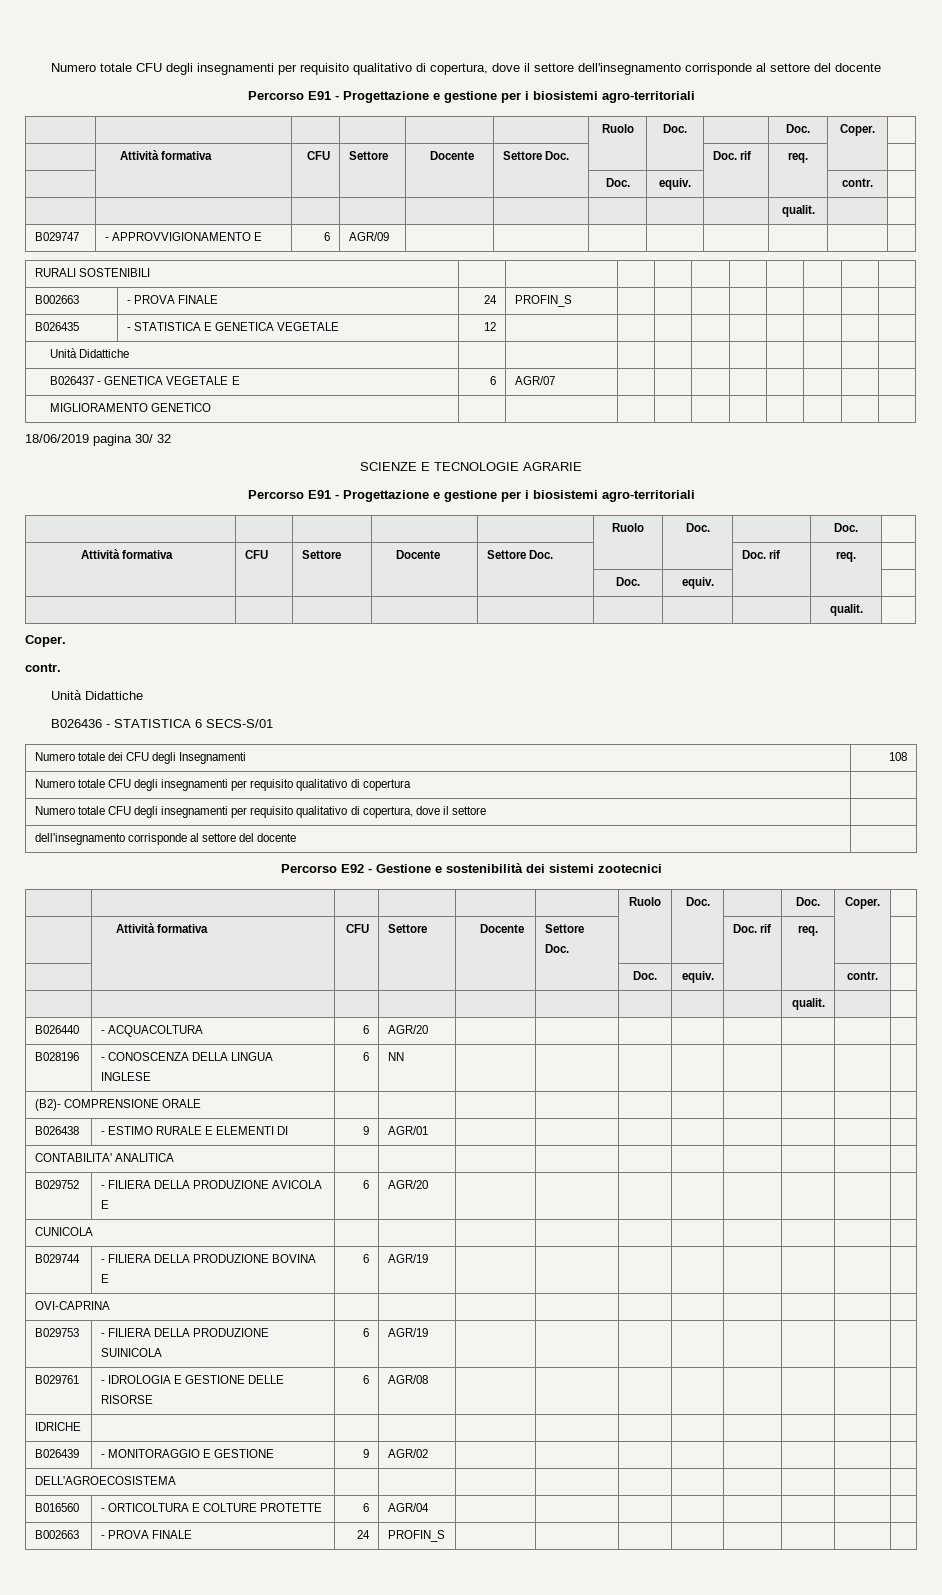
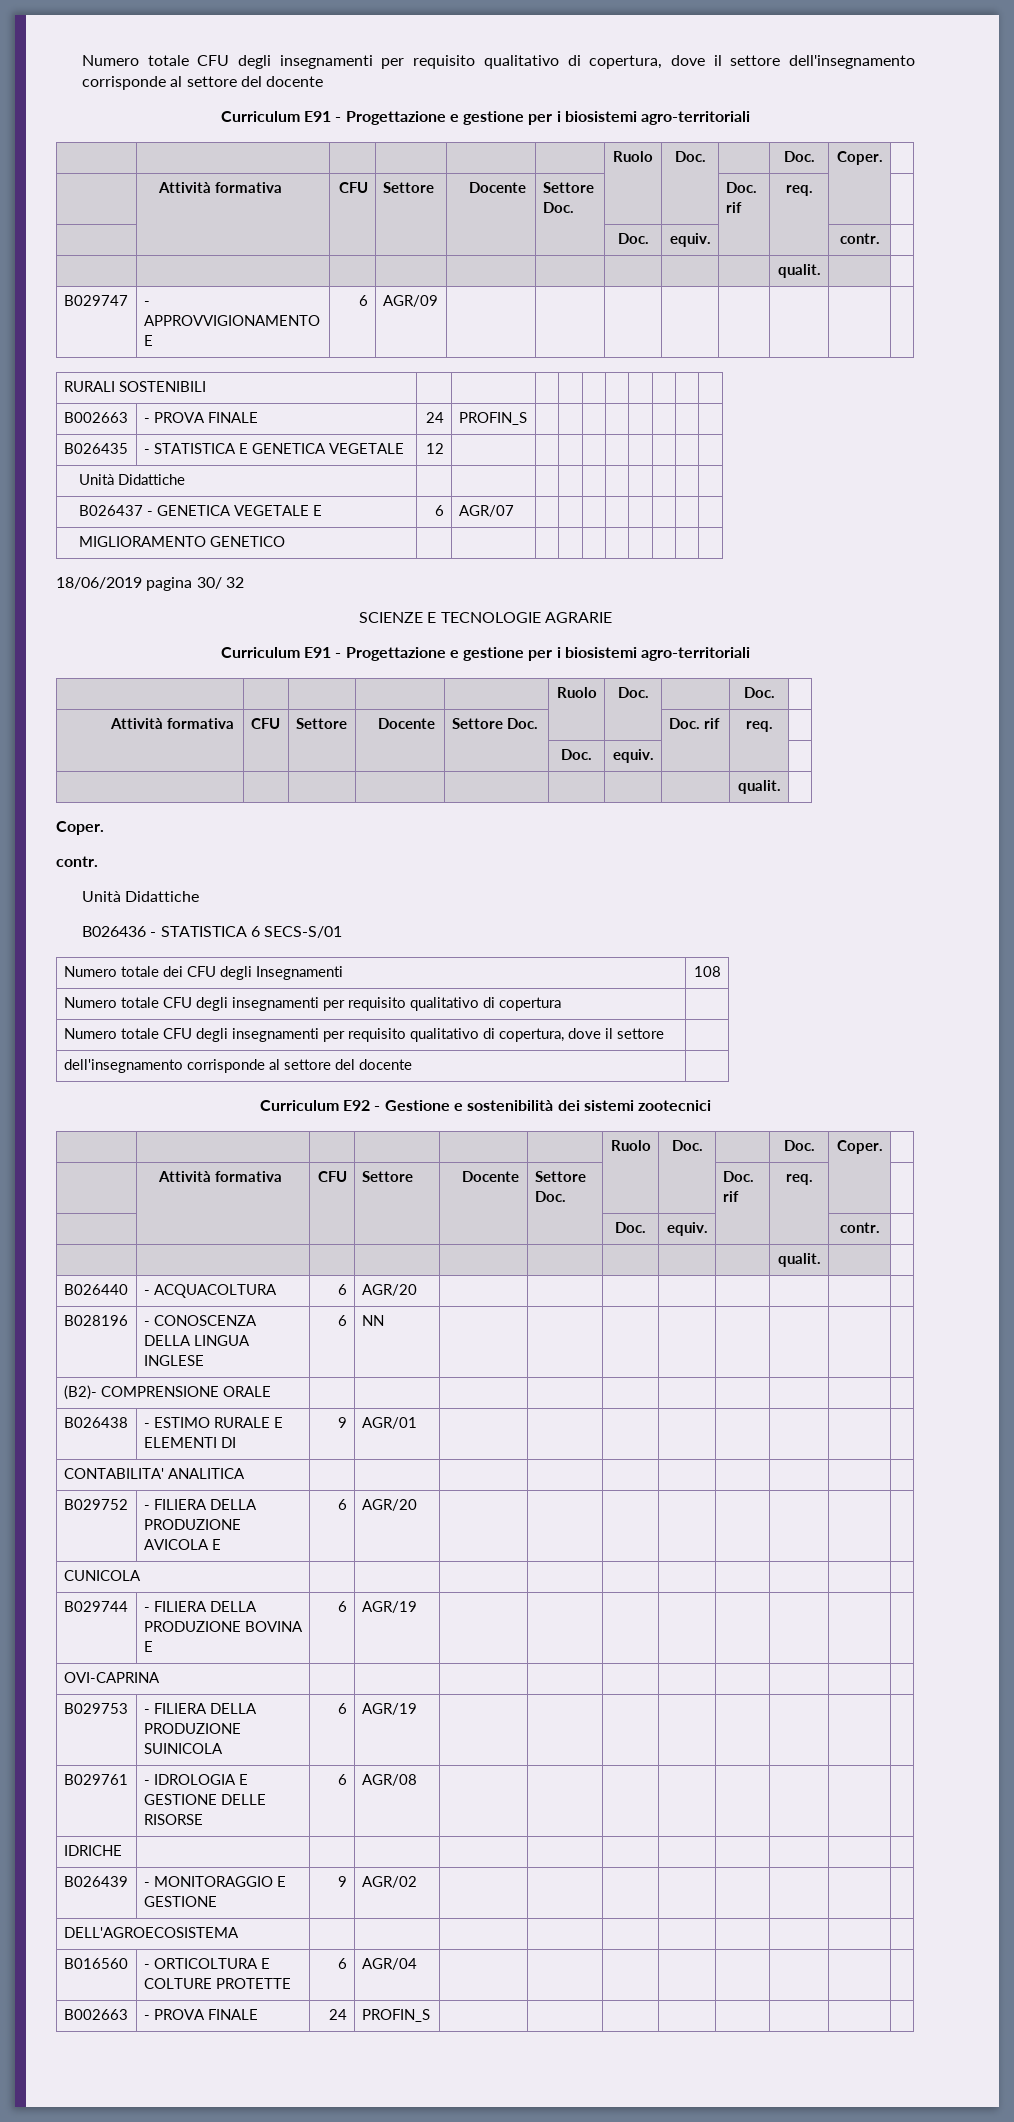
  Numero totale CFU degli insegnamenti per requisito qualitativo di copertura, dove il settore dell'insegnamento corrisponde al settore del docente
- Percorso E91 - Progettazione e gestione per i biosistemi agro-territoriali
+ Curriculum E91 - Progettazione e gestione per i biosistemi agro-territoriali
  SCIENZE E TECNOLOGIE AGRARIE
- Percorso E91 - Progettazione e gestione per i biosistemi agro-territoriali
+ Curriculum E91 - Progettazione e gestione per i biosistemi agro-territoriali
- Percorso E92 - Gestione e sostenibilità dei sistemi zootecnici
+ Curriculum E92 - Gestione e sostenibilità dei sistemi zootecnici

• • • •

### INSTRUCTIONS FOR THE TASK
Take every line of the material that contains the word "zootecnici", and copy it.

### RESULT OF THIS TASK
- Percorso E92 - Gestione e sostenibilità dei sistemi zootecnici
+ Curriculum E92 - Gestione e sostenibilità dei sistemi zootecnici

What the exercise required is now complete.